### TASK DATA ###

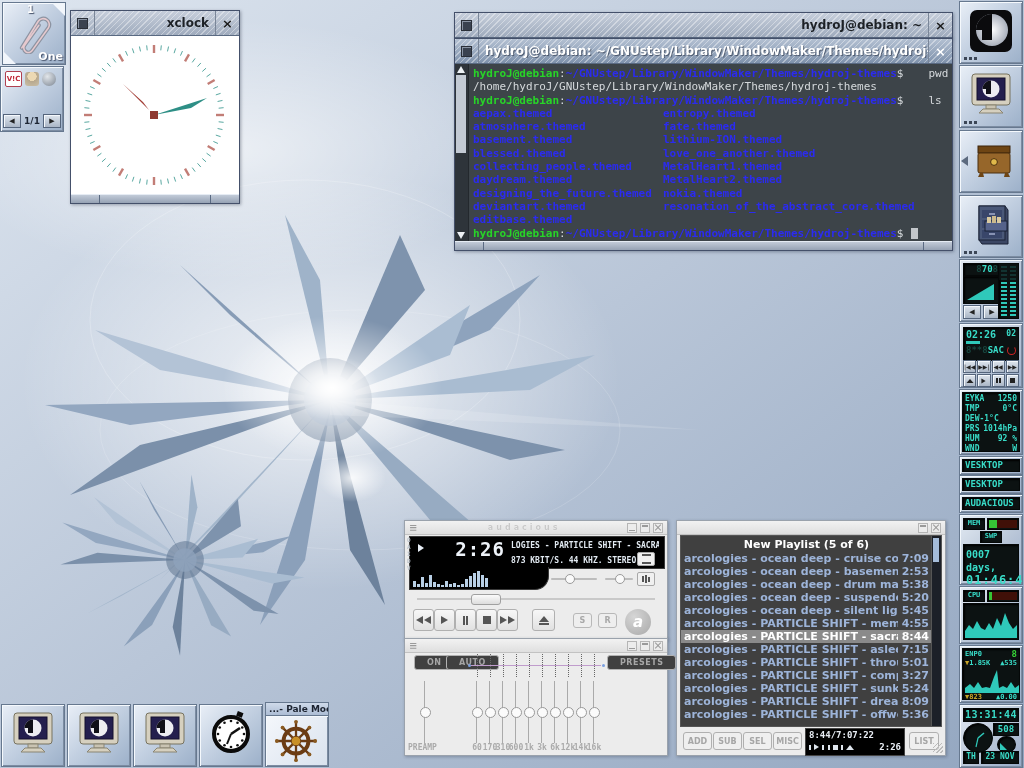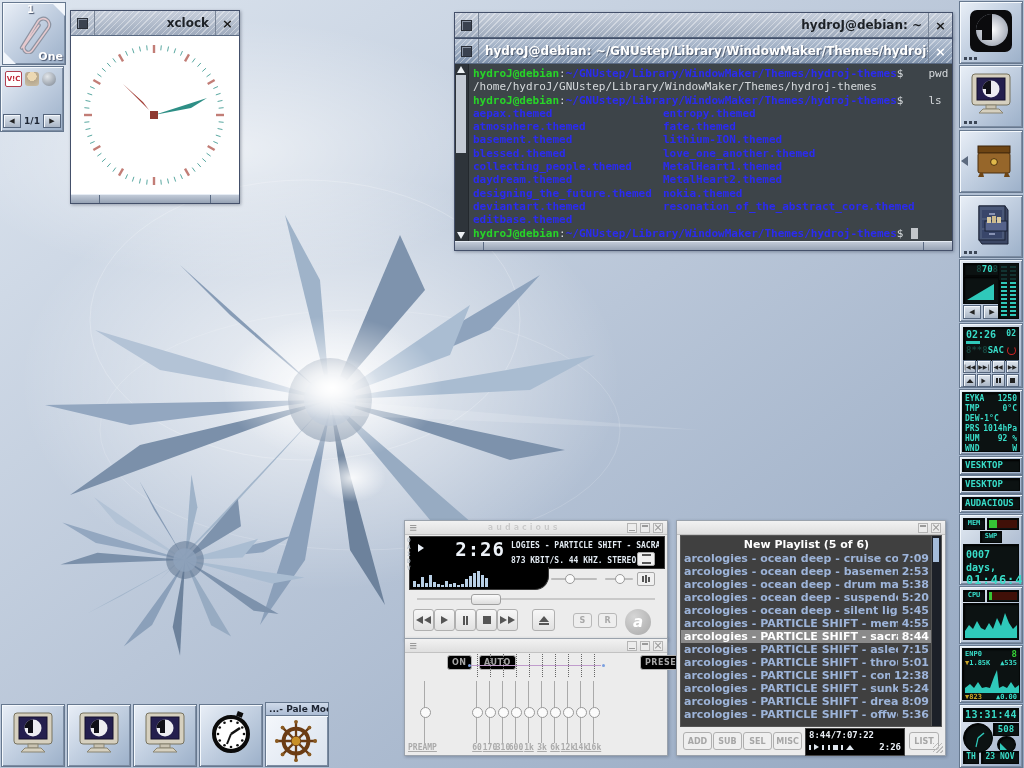--- a/index.html
+++ b/index.html
@@ -124,30 +124,30 @@
   .tri-u{width:0;height:0;border-bottom:6px solid #555;border-left:5px solid transparent;border-right:5px solid transparent;}
   .ubar{width:10px;height:2px;background:#555;margin-top:1px;}
   .srbtn{position:absolute;width:17px;height:13px;border:1px solid #b8b8b8;border-radius:3px;background:#eee;
     font-size:8px;font-weight:bold;color:#a8a8a8;display:flex;align-items:center;justify-content:center;cursor:pointer;}
   .aulogo{position:absolute;left:220px;top:88px;width:26px;height:26px;border-radius:50%;
     background:radial-gradient(circle at 35% 30%,#d6d6d6,#a9a9a9);display:flex;align-items:center;justify-content:center;
     font-size:15px;font-weight:bold;font-style:italic;color:#fff;cursor:pointer;}
 
   
   #aeq{left:404px;top:638px;width:262px;height:116px;}
-  .eqbtn{position:absolute;height:13px;border:1px solid #b2b2b2;border-radius:3px;background:#000000;
+  .eqbtn{position:absolute;height:13px;border:1px solid #b2b2b2;border-radius:3px;background:#404040;
     font-size:8px;font-weight:bold;color:#a6a6a6;display:flex;align-items:center;justify-content:center;
-    padding:0 4px;cursor:pointer;letter-spacing:.5px;margin-left:33px;}
+    padding:0 12px;cursor:pointer;letter-spacing:.5px;}
   .eqcol{position:absolute;top:15px;height:23px;border-left:1px dotted #666;}
   .eqline{position:absolute;left:66px;top:26px;width:130px;height:1px;background:#c09ccc;}
   .eqdot{position:absolute;width:3px;height:3px;background:#7aa0e0;border-radius:50%;top:25px;}
   .veq{position:absolute;width:14px;top:42px;height:62px;cursor:pointer;}
   .veq::before{content:"";position:absolute;left:6px;top:0;bottom:0;width:1px;background:#aaa;}
   .veq .th{position:absolute;left:2px;top:26px;width:9px;height:9px;border-radius:50%;background:#fbfbfb;border:1px solid #999;}
-  .eqlbl{position:absolute;top:104px;font-size:8px;font-weight:bold;color:#aaa;width:20px;text-align:center;font-family:"DejaVu Sans Mono",monospace;text-decoration:underline;}
+  .eqlbl{position:absolute;top:104px;font-size:8px;font-weight:bold;color:#aaa;width:20px;text-align:center;font-family:"DejaVu Sans Mono",monospace;}
 
   
   #apl{left:676px;top:520px;width:268px;height:234px;}
   .plbody{position:absolute;left:3px;top:14px;width:251px;height:190px;background:#404040;border:1px solid #555;overflow:hidden;}
   .pltitle{text-align:center;color:#fff;font-size:11px;font-weight:bold;padding-top:2px;height:14px;}
   .plrow{display:flex;height:13px;line-height:13px;font-size:11px;font-weight:bold;color:#9db4d9;padding:0 3px;cursor:pointer;}
   .plrow .plname{flex:1;white-space:nowrap;overflow:hidden;}
   .plrow .pltime{margin-left:4px;}
   .plrow.selected{background:#8a8a8a;color:#fff;}
   .plscroll{position:absolute;right:3px;top:14px;width:9px;height:190px;background:#1c2028;border:1px solid #555;}
@@ -871,21 +871,21 @@
       <div class="plrow">
           <span class="plname">arcologies - PARTICLE SHIFT - asleep a</span>
           <span class="pltime">7:15</span>
         </div>
       <div class="plrow">
           <span class="plname">arcologies - PARTICLE SHIFT - through</span>
           <span class="pltime">5:01</span>
         </div>
       <div class="plrow">
           <span class="plname">arcologies - PARTICLE SHIFT - compute</span>
-          <span class="pltime">12:38</span>
+          <span class="pltime">3:27</span>
         </div>
       <div class="plrow">
           <span class="plname">arcologies - PARTICLE SHIFT - sunken t</span>
           <span class="pltime">5:24</span>
         </div>
       <div class="plrow">
           <span class="plname">arcologies - PARTICLE SHIFT - dreamst</span>
           <span class="pltime">8:09</span>
         </div>
       <div class="plrow">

###

#### WORK REQUEST
All the records need to be printed again exactly as written, though without their pictures.

#### SOLVED EXERCISE
--- a/index.html
+++ b/index.html
@@ -124,30 +124,30 @@
   .tri-u{width:0;height:0;border-bottom:6px solid #555;border-left:5px solid transparent;border-right:5px solid transparent;}
   .ubar{width:10px;height:2px;background:#555;margin-top:1px;}
   .srbtn{position:absolute;width:17px;height:13px;border:1px solid #b8b8b8;border-radius:3px;background:#eee;
     font-size:8px;font-weight:bold;color:#a8a8a8;display:flex;align-items:center;justify-content:center;cursor:pointer;}
   .aulogo{position:absolute;left:220px;top:88px;width:26px;height:26px;border-radius:50%;
     background:radial-gradient(circle at 35% 30%,#d6d6d6,#a9a9a9);display:flex;align-items:center;justify-content:center;
     font-size:15px;font-weight:bold;font-style:italic;color:#fff;cursor:pointer;}
 
   
   #aeq{left:404px;top:638px;width:262px;height:116px;}
-  .eqbtn{position:absolute;height:13px;border:1px solid #b2b2b2;border-radius:3px;background:#000000;
+  .eqbtn{position:absolute;height:13px;border:1px solid #b2b2b2;border-radius:3px;background:#404040;
     font-size:8px;font-weight:bold;color:#a6a6a6;display:flex;align-items:center;justify-content:center;
-    padding:0 4px;cursor:pointer;letter-spacing:.5px;margin-left:33px;}
+    padding:0 12px;cursor:pointer;letter-spacing:.5px;}
   .eqcol{position:absolute;top:15px;height:23px;border-left:1px dotted #666;}
   .eqline{position:absolute;left:66px;top:26px;width:130px;height:1px;background:#c09ccc;}
   .eqdot{position:absolute;width:3px;height:3px;background:#7aa0e0;border-radius:50%;top:25px;}
   .veq{position:absolute;width:14px;top:42px;height:62px;cursor:pointer;}
   .veq::before{content:"";position:absolute;left:6px;top:0;bottom:0;width:1px;background:#aaa;}
   .veq .th{position:absolute;left:2px;top:26px;width:9px;height:9px;border-radius:50%;background:#fbfbfb;border:1px solid #999;}
-  .eqlbl{position:absolute;top:104px;font-size:8px;font-weight:bold;color:#aaa;width:20px;text-align:center;font-family:"DejaVu Sans Mono",monospace;text-decoration:underline;}
+  .eqlbl{position:absolute;top:104px;font-size:8px;font-weight:bold;color:#aaa;width:20px;text-align:center;font-family:"DejaVu Sans Mono",monospace;}
 
   
   #apl{left:676px;top:520px;width:268px;height:234px;}
   .plbody{position:absolute;left:3px;top:14px;width:251px;height:190px;background:#404040;border:1px solid #555;overflow:hidden;}
   .pltitle{text-align:center;color:#fff;font-size:11px;font-weight:bold;padding-top:2px;height:14px;}
   .plrow{display:flex;height:13px;line-height:13px;font-size:11px;font-weight:bold;color:#9db4d9;padding:0 3px;cursor:pointer;}
   .plrow .plname{flex:1;white-space:nowrap;overflow:hidden;}
   .plrow .pltime{margin-left:4px;}
   .plrow.selected{background:#8a8a8a;color:#fff;}
   .plscroll{position:absolute;right:3px;top:14px;width:9px;height:190px;background:#1c2028;border:1px solid #555;}
@@ -871,21 +871,21 @@
       <div class="plrow">
           <span class="plname">arcologies - PARTICLE SHIFT - asleep a</span>
           <span class="pltime">7:15</span>
         </div>
       <div class="plrow">
           <span class="plname">arcologies - PARTICLE SHIFT - through</span>
           <span class="pltime">5:01</span>
         </div>
       <div class="plrow">
           <span class="plname">arcologies - PARTICLE SHIFT - compute</span>
-          <span class="pltime">12:38</span>
+          <span class="pltime">3:27</span>
         </div>
       <div class="plrow">
           <span class="plname">arcologies - PARTICLE SHIFT - sunken t</span>
           <span class="pltime">5:24</span>
         </div>
       <div class="plrow">
           <span class="plname">arcologies - PARTICLE SHIFT - dreamst</span>
           <span class="pltime">8:09</span>
         </div>
       <div class="plrow">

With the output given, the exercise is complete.